1 Lenin platz「レーニン広場」は東ベルリンのフリードリヒスハイン地区の国連広場Platz der vereinten Nationenの旧称で、巨大なレーニン像が立っていたが、1991年~1992年に分解して広場から撤去され砂の中に埋められた。 Anatole France「アナトール・フランス」(1844-1924)はフランスの詩人・小説家・批評家で、パリにはその名を冠した区・駅・通りがあり、ナントとトゥールーズには広場がある。ここでは広場の名前ととれるが裏にフランスという国名を表す意図があるようなので、訳語には「広場」を加えなかった。

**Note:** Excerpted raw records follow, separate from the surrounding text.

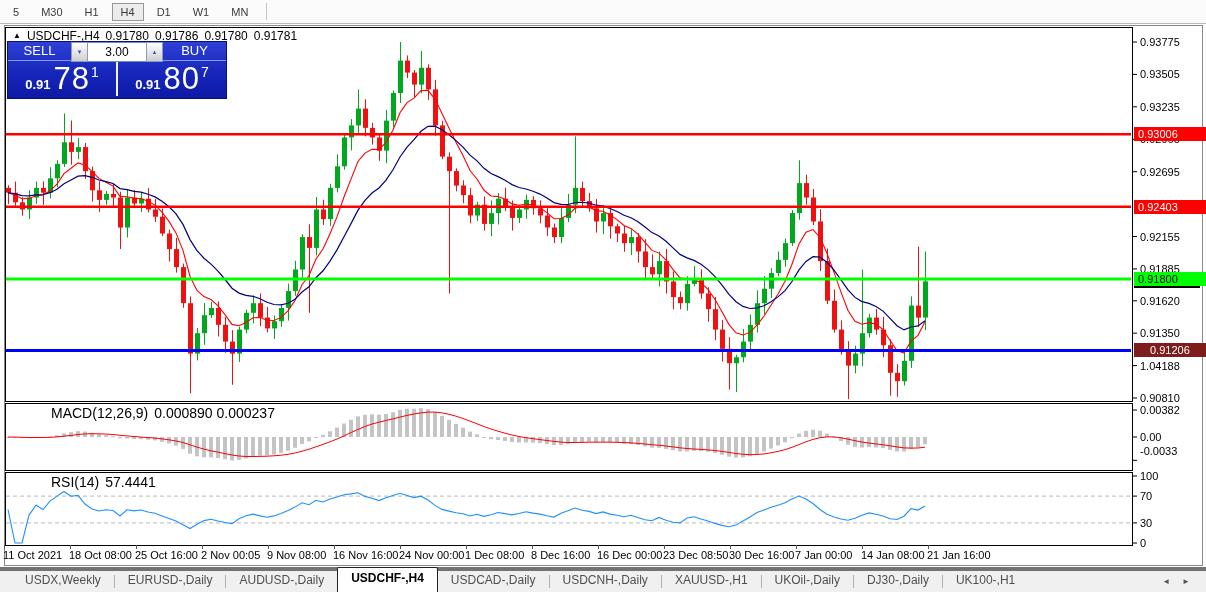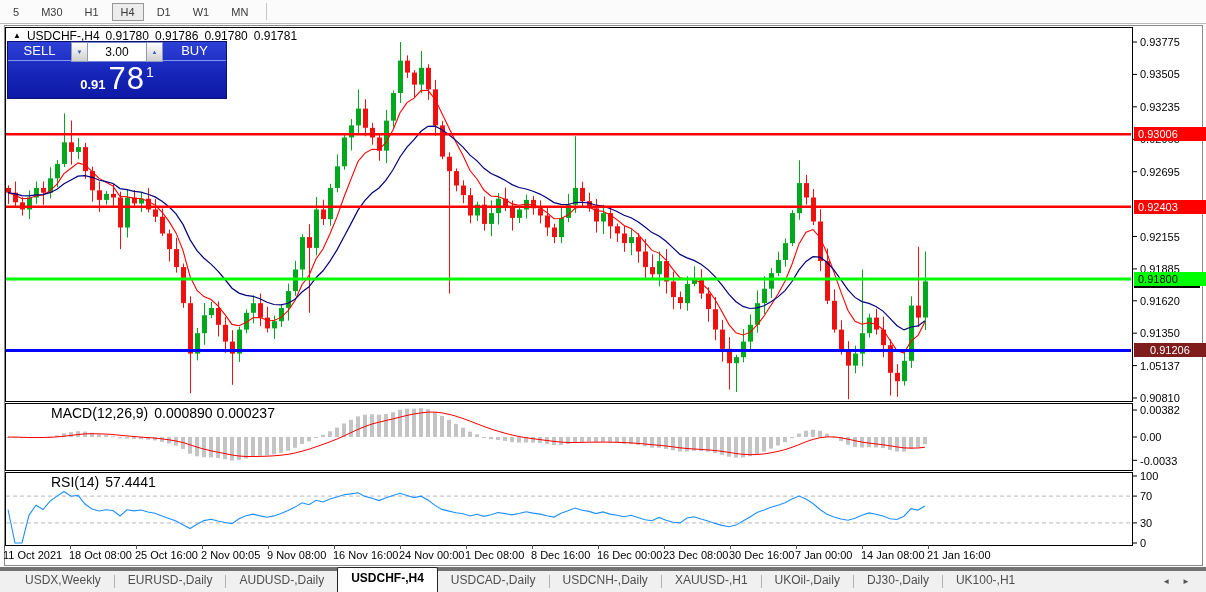--- a/index.html
+++ b/index.html
@@ -24,21 +24,21 @@
           background:linear-gradient(#2e40d6 0%,#1626ba 55%,#0e1aa6 100%);
           border:1px solid #0a1170;box-sizing:border-box;}
   .tp-row1{display:flex;height:19px;align-items:stretch;}
   .tp-head{flex:1;color:#fff;font-size:13px;text-align:center;padding-top:1px;
            border-bottom:1px solid rgba(150,170,255,.85);cursor:pointer;}
   .tp-spin{display:flex;align-items:stretch;height:20px;margin-top:0;}
   .tp-spin button{width:17px;border:1px solid #8e99bc;background:linear-gradient(#fefefe,#cfcfcf);
            color:#3c5ac0;font-size:6px;padding:0;line-height:6px;}
   .tp-vol{width:58px;border:1px solid #7688c9;border-left:none;border-right:none;
           text-align:center;font-size:12px;font-family:inherit;color:#000;padding:0;}
-  .tp-row2{display:flex;height:37px;flex-direction:column;}
+  .tp-row2{display:flex;height:37px;}
   .tp-price{flex:1;display:flex;align-items:baseline;justify-content:center;color:#fff;cursor:pointer;}
   .tp-pre{font-size:13px;font-weight:bold;margin-right:3px;}
   .tp-big{font-size:31px;line-height:35px;letter-spacing:1px;}
   .tp-sup{font-size:14px;position:relative;top:-12px;margin-left:1px;}
   .tp-div{width:2px;background:#f2f4ff;margin:1px 0 2px;}
   
   .ptick{position:absolute;left:1140px;height:14px;line-height:14px;font-size:11px;color:#000;white-space:nowrap;}
   .plabel{position:absolute;left:1134px;width:84px;height:14px;line-height:14px;
           font-size:11px;padding-left:4px;box-sizing:border-box;white-space:nowrap;z-index:3;}
   .pcur{position:absolute;left:1134px;width:66px;height:14px;line-height:14px;font-size:11px;
@@ -579,47 +579,47 @@
   <div id="paxis">
       <div class="ptick" style="top: 35px;">0.93775</div>
       <div class="ptick" style="top: 67.4189px;">0.93505</div>
       <div class="ptick" style="top: 99.8378px;">0.93235</div>
       <div class="ptick" style="top: 132.257px;">0.92965</div>
       <div class="ptick" style="top: 164.676px;">0.92695</div>
       <div class="ptick" style="top: 229.513px;">0.92155</div>
       <div class="ptick" style="top: 261.932px;">0.91885</div>
       <div class="ptick" style="top: 293.751px;">0.91620</div>
       <div class="ptick" style="top: 326.17px;">0.91350</div>
-      <div class="ptick" style="top: 358.589px;">1.05137</div>
+      <div class="ptick" style="top: 358.589px;">1.04188</div>
       <div class="ptick" style="top: 391.008px;">0.90810</div>
       <div class="pcur" style="top: 274.42px; background: rgb(0, 0, 0); color: rgb(255, 255, 255);">0.91781</div>
       <div class="plabel" style="top: 127.334px; background: rgb(255, 0, 0); color: rgb(255, 255, 255);">0.93006</div>
       <div class="plabel" style="top: 199.736px; background: rgb(255, 0, 0); color: rgb(255, 255, 255);">0.92403</div>
       <div class="plabel" style="top: 272.138px; background: rgb(0, 255, 0); color: rgb(0, 0, 0);">0.91800</div>
       <div class="plabel" style="top: 343.46px; background: #7f1d1d; color: rgb(255, 255, 255); padding-left: 16px;">0.91206</div>
       <div class="ptick" style="top: 403px;">0.00382</div>
       <div class="ptick" style="top: 430px;">0.00</div>
-      <div class="ptick" style="top: 454px;">-0.0033</div>
+      <div class="ptick" style="top: 444px;">-0.0033</div>
       <div class="ptick" style="top: 469px;">100</div>
       <div class="ptick" style="top: 489.1px;">70</div>
       <div class="ptick" style="top: 515.9px;">30</div>
       <div class="ptick" style="top: 536px;">0</div>
     </div>
   <div id="taxis">
       <div class="tlabel" style="left: 3px;">11 Oct 2021</div>
       <div class="tlabel" style="left: 69px;">18 Oct 08:00</div>
       <div class="tlabel" style="left: 135px;">25 Oct 16:00</div>
       <div class="tlabel" style="left: 201px;">2 Nov 00:05</div>
       <div class="tlabel" style="left: 267px;">9 Nov 08:00</div>
       <div class="tlabel" style="left: 333px;">16 Nov 16:00</div>
       <div class="tlabel" style="left: 399px;">24 Nov 00:00</div>
       <div class="tlabel" style="left: 465px;">1 Dec 08:00</div>
       <div class="tlabel" style="left: 531px;">8 Dec 16:00</div>
       <div class="tlabel" style="left: 597px;">16 Dec 00:00</div>
-      <div class="tlabel" style="left: 663px;">23 Dec 08:00</div>
+      <div class="tlabel" style="left: 663px;">23 Dec 08:50</div>
       <div class="tlabel" style="left: 729px;">30 Dec 16:00</div>
       <div class="tlabel" style="left: 795px;">7 Jan 00:00</div>
       <div class="tlabel" style="left: 861px;">14 Jan 08:00</div>
       <div class="tlabel" style="left: 927px;">21 Jan 16:00</div>
     </div>
 
   <div class="tabbar" id="tabbar">
       <div class="tab">USDX,Weekly</div>
       <span class="tabdiv"></span>
       <div class="tab">EURUSD-,Daily</div>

2 sens interditには「車両進入禁止」の意味もあるが該当しない。
3 ドイツ語の部分は色を変えた。Auf wiedersehnはフランス語のAu revoirと同義でAdieuではない。「リリー・マルレーンLili Marlène」は、戦場の兵士が故郷の恋人への思いを歌った歌で、第二次世界大戦直前の1938年にララ・アンデルセンLale Andersenが創唱し、ドイツ軍兵士を慰めたが、後にアメリカの市民権を得ていたマレーネ・ディートリッヒMarlene Dietrichが連合軍側の戦場慰問で歌って大ヒットした。この曲はカースのレパートリーの一つであり、また彼女はマレーネ・ディートリッヒに非常に親近感を感じていたようだ。ここでは、曲名ではなくひとりのドイツ人女性の名として用いている。
4 eine kleine Wildblume「小さな野の花」とは、第二次世界大戦中にドイツとドイツ軍兵士を中心に歌われていた「エリカErika(正式名:荒野に咲く一輪の小さな花Auf der Heide blüht ein kleines Blümelein)」という、「リリー・マルレーンLili Marlène」と同様に戦場の兵士が故郷の恋人への思いを歌った歌のことかと思ったが、ドイツ語のインタヴュー記事で、カースは自分の想いを表していると言っている。
5 Göttingen「ゲッティンゲン」のバラとは、前回取り上げたバルバラBarbalaの「ゲッティンゲンGöttingen」でバラが美しいと歌っており、その歌詞を踏まえているのだろう。
6 colombe「ハト」は平和の象徴でvautour「ハゲワシ」は軍事力の象徴とされるが、ドイツ帝国がワシを紋章としたことに倣いナチス・ドイツは軍服や建築物等にワシの意匠を施した。現在もドイツ連邦共和国の国章にワシが使われている。